Altro aspetto da ricordare è che le spese sostenute dal lavoratore e rimborsate in modo forfetario dal datore di lavoro sono escluse dalla base imponibile soltanto nell’ipotesi in cui il legislatore abbia fissato un criterio per determinare la quota che, dovendo essere collegata all’interesse esclusivo del datore di lavoro, non deve essere assoggettata ad imposizione, come nel caso dell’uso promiscuo di un’autovettura. Qualora il legislatore non abbia indicato un criterio preciso ai fini della determinazione della quota da escludere dall’imposizione, i costi che sono sostenuti dal dipendente nell’esclusivo interesse del datore di lavoro devono essere determinati sulla base di elementi oggettivi che siano accertabili per via documentale, affinché non concorrano alla determinazione del reddito di lavoro dipendente.

In particolare, nel caso specifico, l’istante ha rappresentato che il criterio per la determinazione della quota dei costi da rimborsare ai lavoratori in smart working si basa su dei parametri che fanno riferimento ai costi risparmiati dalla datrice di lavoro e sostenuti direttamente dal lavoratore dipendente.

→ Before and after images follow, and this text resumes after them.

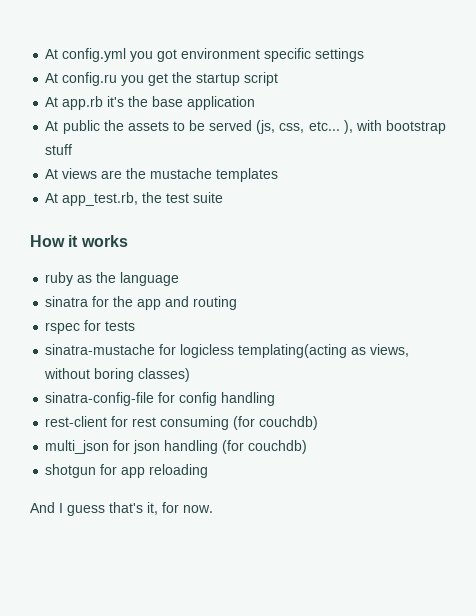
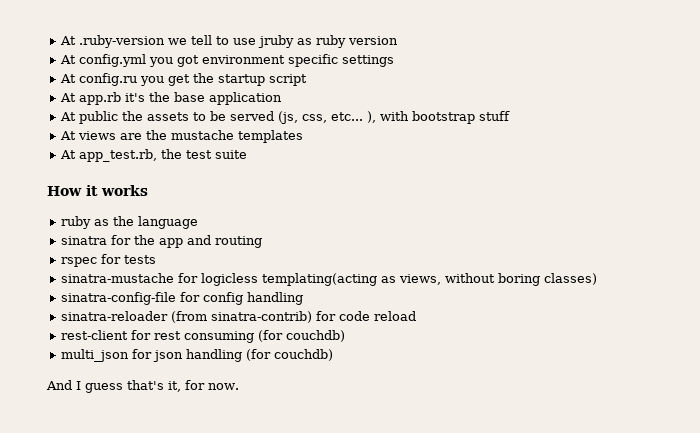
+ At .ruby-version we tell to use jruby as ruby version
+ sinatra-reloader (from sinatra-contrib) for code reload
- shotgun for app reloading

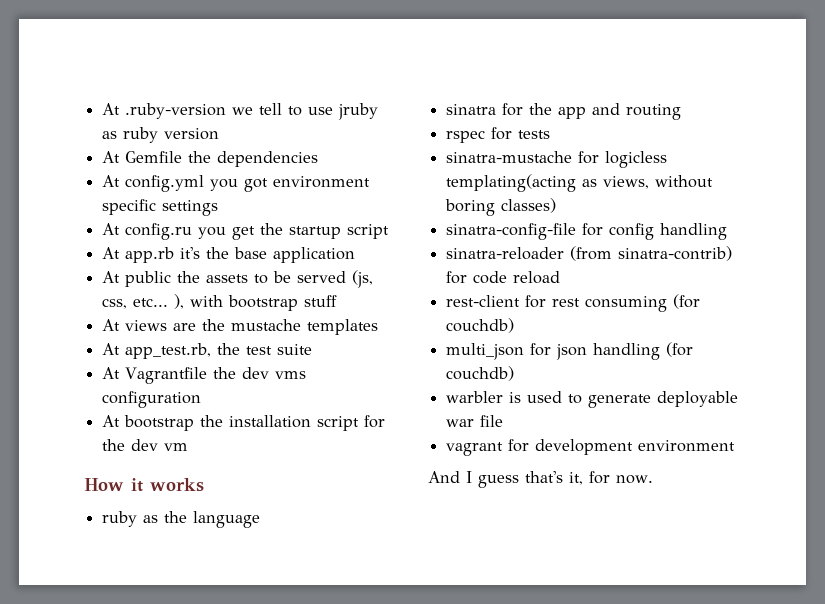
+ At Gemfile the dependencies
+ At Vagrantfile the dev vms configuration
+ At bootstrap the installation script for the dev vm
+ warbler is used to generate deployable war file
+ vagrant for development environment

Si tratta, pertanto, di una quota dei costi, rimborsata al lavoratore, riferibile a consumi sostenuti nell’esclusivo interesse del datore di lavoro.

La conclusione espressa dall’Agenzia delle Entrate è, quindi, che le somme erogate a titolo di rimborso dei costi sostenuti dal dipendente, secondo le modalità rappresentate nell’istanza di interpello, non sono imponibili ai fini Irpef.